The emotional beats in this film that aren’t blatantly manipulative don’t make a lick of sense, as director Theodore Melfi (Hidden Figures) clumsily grafts misjudged comedy onto a devastating drama about loss. Again, this may have read differently on the page. Humor is, after all, one of the ways that humans cope with the things that would otherwise break us. But blending all these contradictory emotions proves beyond Melfi’s abilities. The Starling chugs along as a sappy, sentimental tearjerker until a line in the script calls for a rejected joke from Dolittle, and violà, suddenly a dog is humping McCarthy’s leg. All of this is soundtracked by the terminally white sounds of Brandi Carlisle, Nate Ruess, and The Lumineers, who provided original compositions for the film. It sounds like the intro music to an HGTV show about quirky farmhouses, and has the same emotional impact.

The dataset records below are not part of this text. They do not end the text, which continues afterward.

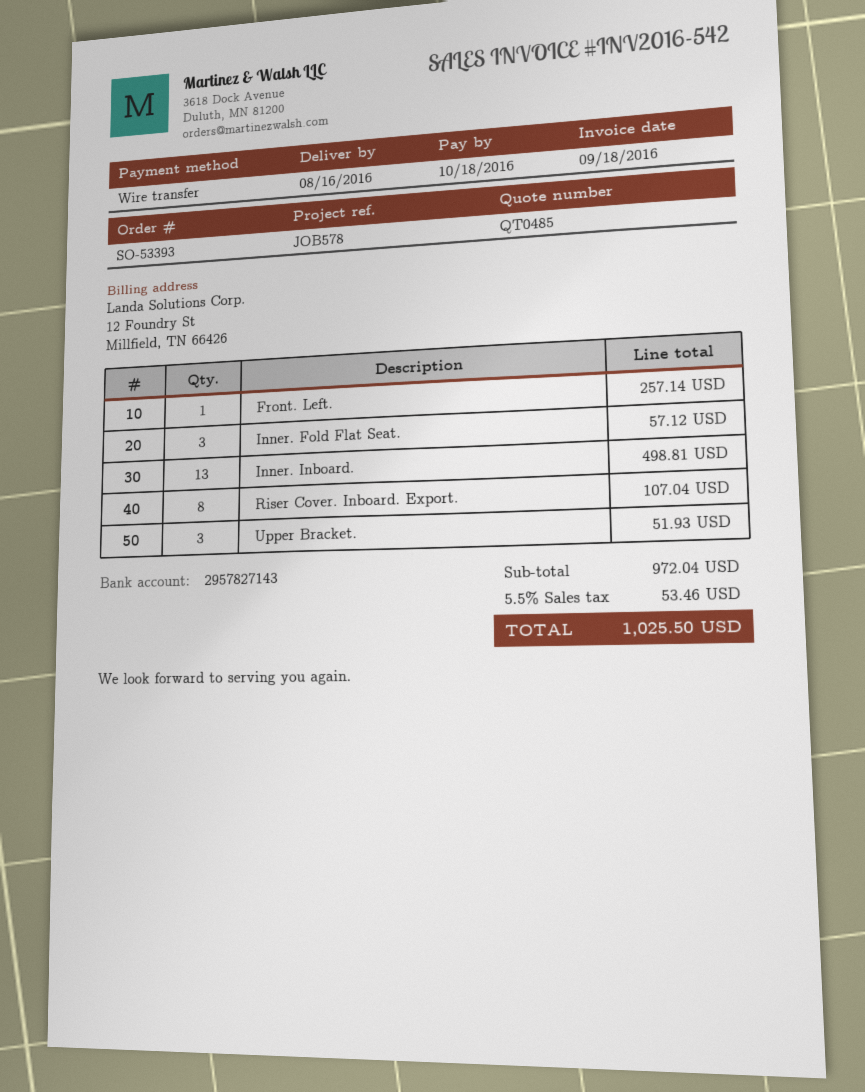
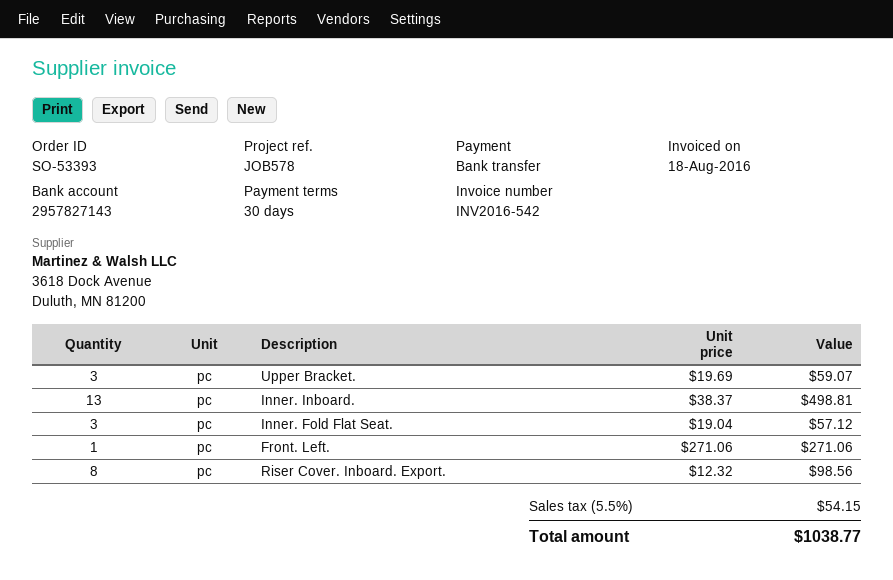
invoice date: 2016-09-18 -> 2016-08-18
Front. Left.: 1 for 257.14 -> 1 for 271.06
Riser Cover. Inboard. Export.: 8 for 107.04 -> 8 for 98.56
Upper Bracket.: 3 for 51.93 -> 3 for 59.07
tax: 5.5% = 53.46 -> 5.5% = 54.15
total: 1025.50 -> 1038.77

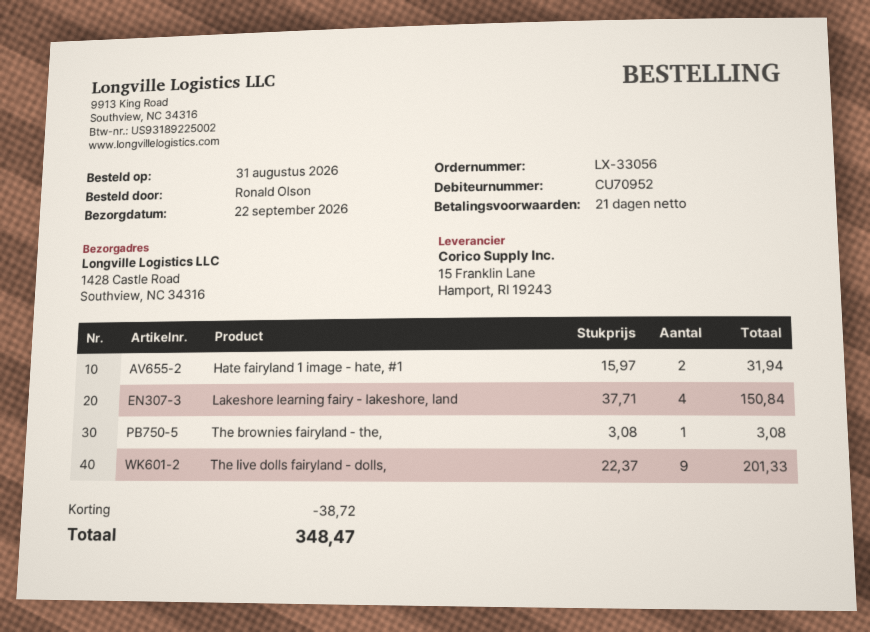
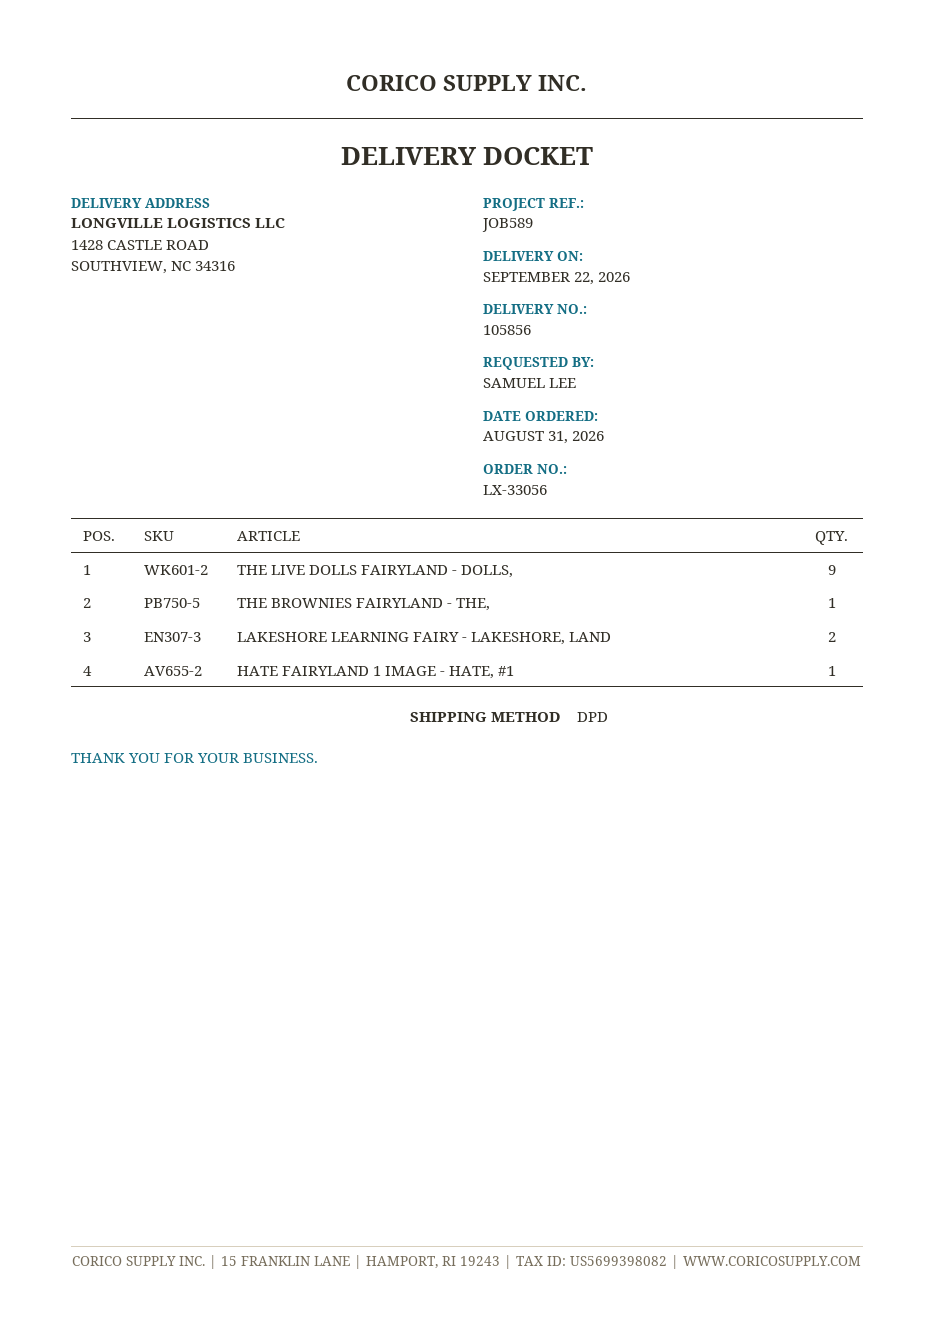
ordered by: Ronald Olson -> SAMUEL LEE
Hate fairyland 1 image - hate, #1: 2 -> 1
Lakeshore learning fairy - lakeshore, land: 4 -> 2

The saddest thing about all of this is that McCarthy and O’Dowd make a convincing onscreen couple, and both of them are strong enough actors to find the real, defeated people in this phony script. It’s a good cast all around, actually: Kline does his best, bringing what he can to a character whose primary trait is infinite patience for Lilly barging into his office (and, eventually, home) at all hours. Timothy Olyphant and Skyler Gisondo serve time in generic, thankless roles as Lilly’s coworkers, and Daveed Diggs is there as a psychiatric nurse. Poor Loretta Devine gets the worst of it as the broadest, most stereotypical character in the movie, one of Jack’s fellow “residents” who’s prone to crude outbursts at inopportune moments.

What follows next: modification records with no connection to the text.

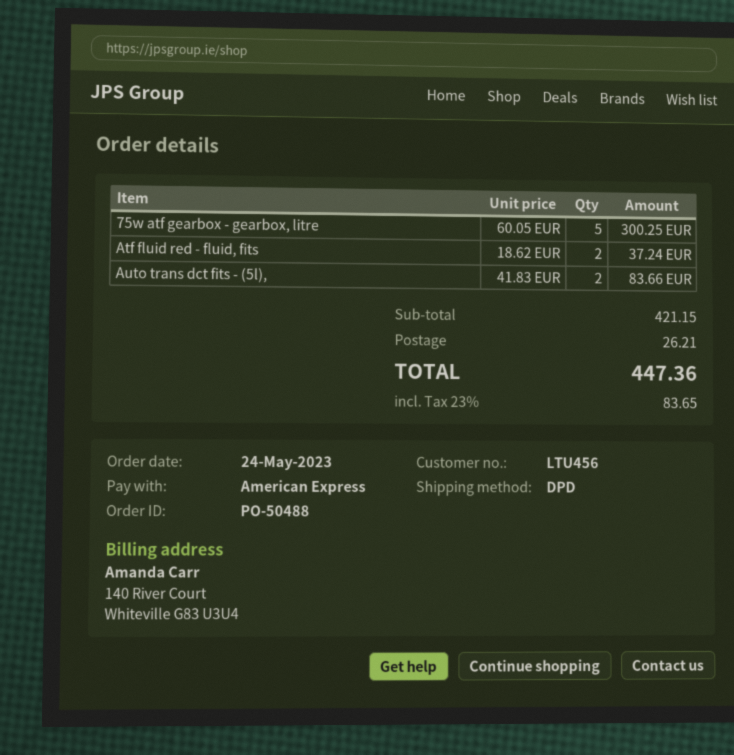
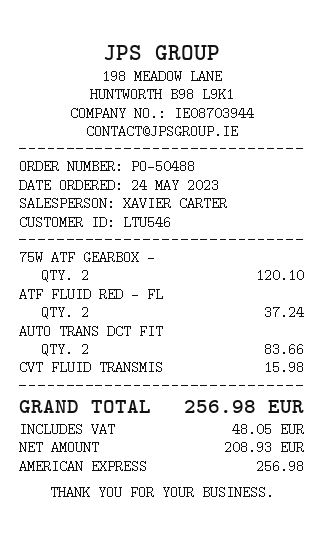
customer number: LTU456 -> LTU546
75w atf gearbox - gearbox, litre: 5 for 300.25 -> 2 for 120.10
CVT FLUID TRANSMIS: none -> 1 for 15.98
shipping: 26.21 -> none
tax: 83.65 -> 48.05
total: 447.36 -> 256.98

The Starling helmer Melfi broke out directing McCarthy in a similarly cloying, smile-through-the-tears type of film, 2014’s St. Vincent. At that time, the actor was working exclusively in broad comedies, and needed a role that proved that she was good at more than just pratfalls. Now it’s McCarthy who’s doing Melfi the favor—without her in the lead role, his movie would be completely unbearable. McCarthy is loyal to her collaborators, which is an admirable trait in a person but sometimes lands her in stinkers like this one. Now they’re even, and she can move on.